PRINCIPIOS EDUCATIVOS

  • Padres y madres son los primeros educadores. La familia es el ámbito propio para el desarrollo de la persona, donde se adquieren los valores y actitudes fundamentales.
  • La tarea del colegio es ayudar a descubrir a cada alumna lo mejor de sí mismo, y a llevar a cabo su propio proyecto personal de vida.
  • La docente es una orientadora y una promotora de libertad, fomentando en sus alumnas un aprendizaje autónomo (independiente o cooperativo) para que gradualmente sean capaces de planificar y controlar su propio aprendizaje.
  • El colegio El Buen Ayre promueve la formación continua de sus docentes y directivos.
  • A través de la Educación Física y de la práctica de diferentes disciplinas deportivas, el colegio fomenta la actitud de superación personal, el espíritu de cooperación y otras virtudes y valores humanos, al tiempo que se promueven hábitos de salud e higiene personal.
  • Pensar es requisito indispensable pero no suficiente para una actuación correcta. Es necesario ayudar a las alumnas a fortalecer la voluntad y a adquirir virtudes.
  • En cuanto a la formación Católica trabajamos con los siguientes principios:
    • En el Nivel Primario: Brindamos a nuestras alumnas y a sus familias la necesaria catequesis familiar para tener una buena preparación para los sacramentos de la iniciación cristiana.
    • En el Nivel Secundario: Fomentamos en nuestras alumnas, a través de la materia “Fe y Vida Cristiana”, la profundización de los contenidos aprendidos en la Primaria a la vez que los alentamos y orientamos a vivir la esencia del cristianismo que es el encuentro personal con la Persona de Jesucristo.
  • Convivencia escolar: Entendemos la convivencia escolar como la educación en el dominio de sí misma, para ajustar la conducta al trabajo y a la convivencia propias de la vida escolar. El respeto, la ayuda desinteresada entre compañeras, el orden y las buenas maneras precisan que las alumnas acepten unas normas básicas de convivencia y se esfuercen por vivirlas. El buen clima del colegio se da fruto de la coherencia y constancia.
  • Evaluación formativa constante, que permite descubrir los logros y los aspectos mejorables en el proceso de aprendizaje.

OBJETIVOS

  • Colaborar con los padres en la educación de sus hijos de un modo coherente y mediante una comunicación permanente.
  • Concebir el Colegio como:
    • Un lugar de aprendizaje: Un aprendizaje que tenga en cuenta las características de cada alumna, sus inquietudes e intereses. Proporcionando a nuestras alumnas hábitos y técnicas de trabajo intelectual para que no sólo sean capaces de admirar la verdad, sino también de adquirir convicciones firmes sobre las cuales basar el propio proyecto personal de vida.
    • Un lugar de orientación: Proporcionando a cada alumna un suficiente conocimiento de sí misma, la capacidad de gobernar la propia vida decidiendo con criterio propio y aceptando las consecuencias de sus actos.
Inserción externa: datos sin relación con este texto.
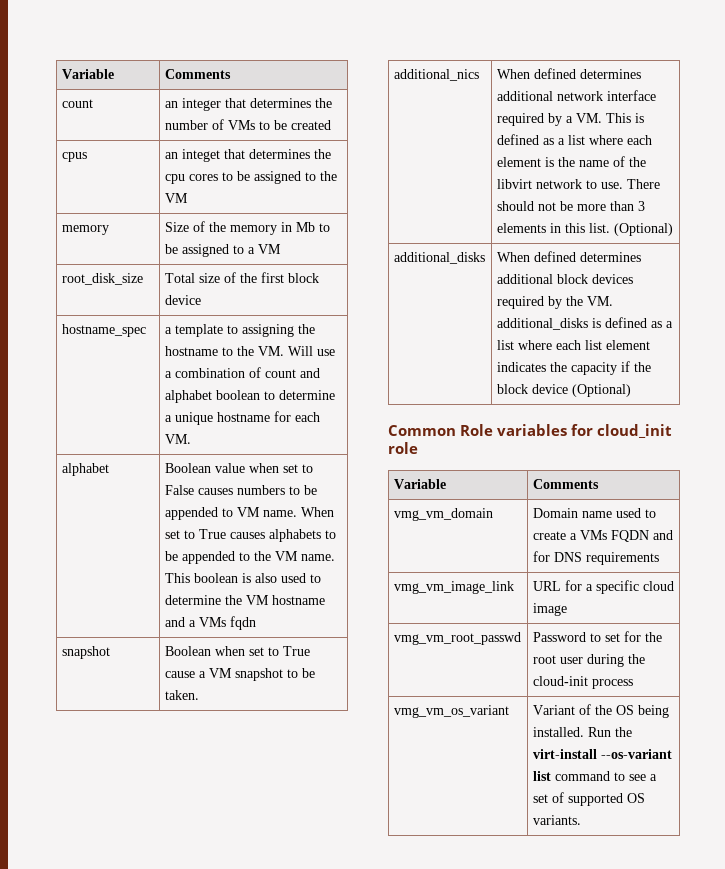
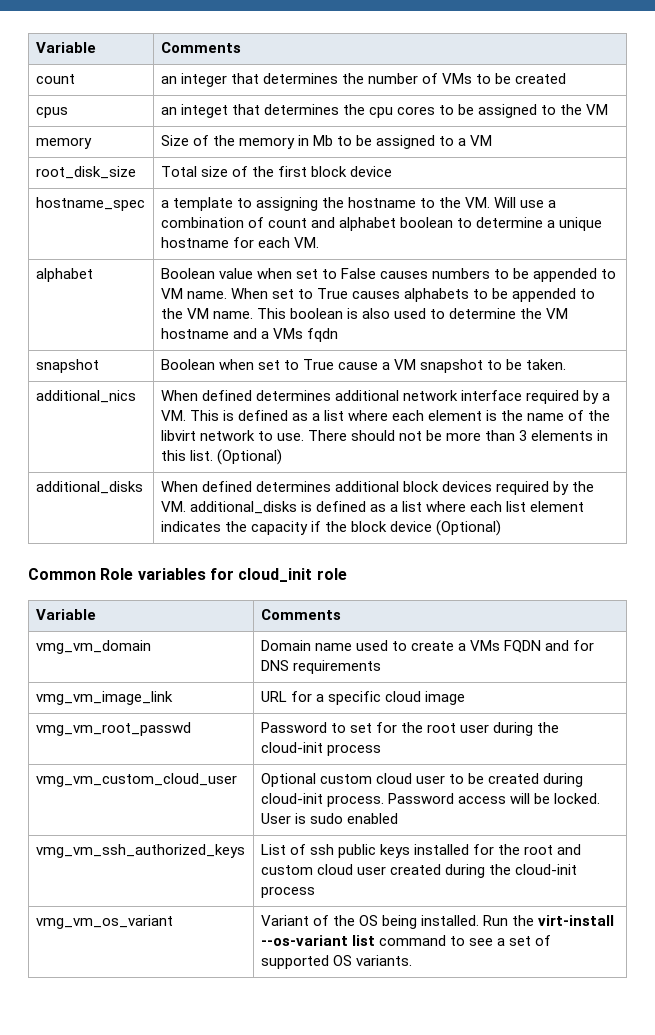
+ vmg_vm_custom_cloud_user | Optional custom cloud user to be created during cloud-init process. Password access will be locked. User is sudo enabled
+ vmg_vm_ssh_authorized_keys | List of ssh public keys installed for the root and custom cloud user created during the cloud-init process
La orientación exige de las docentes el compromiso de conocer en profundidad a sus alumnas estimulándolas a adquirir virtudes humanas que les permitan ir resolviendo los problemas que les va planteando la vida.
    • Un ámbito de convivencia: La libertad y la confianza se armonizan adecuadamente con el desarrollo del autodominio y de la responsabilidad personal. El clima del colegio debe promover y favorecer el esfuerzo, el respeto, el orden, la sinceridad, la solidaridad, la participación y la alegría por la obra bien hecha.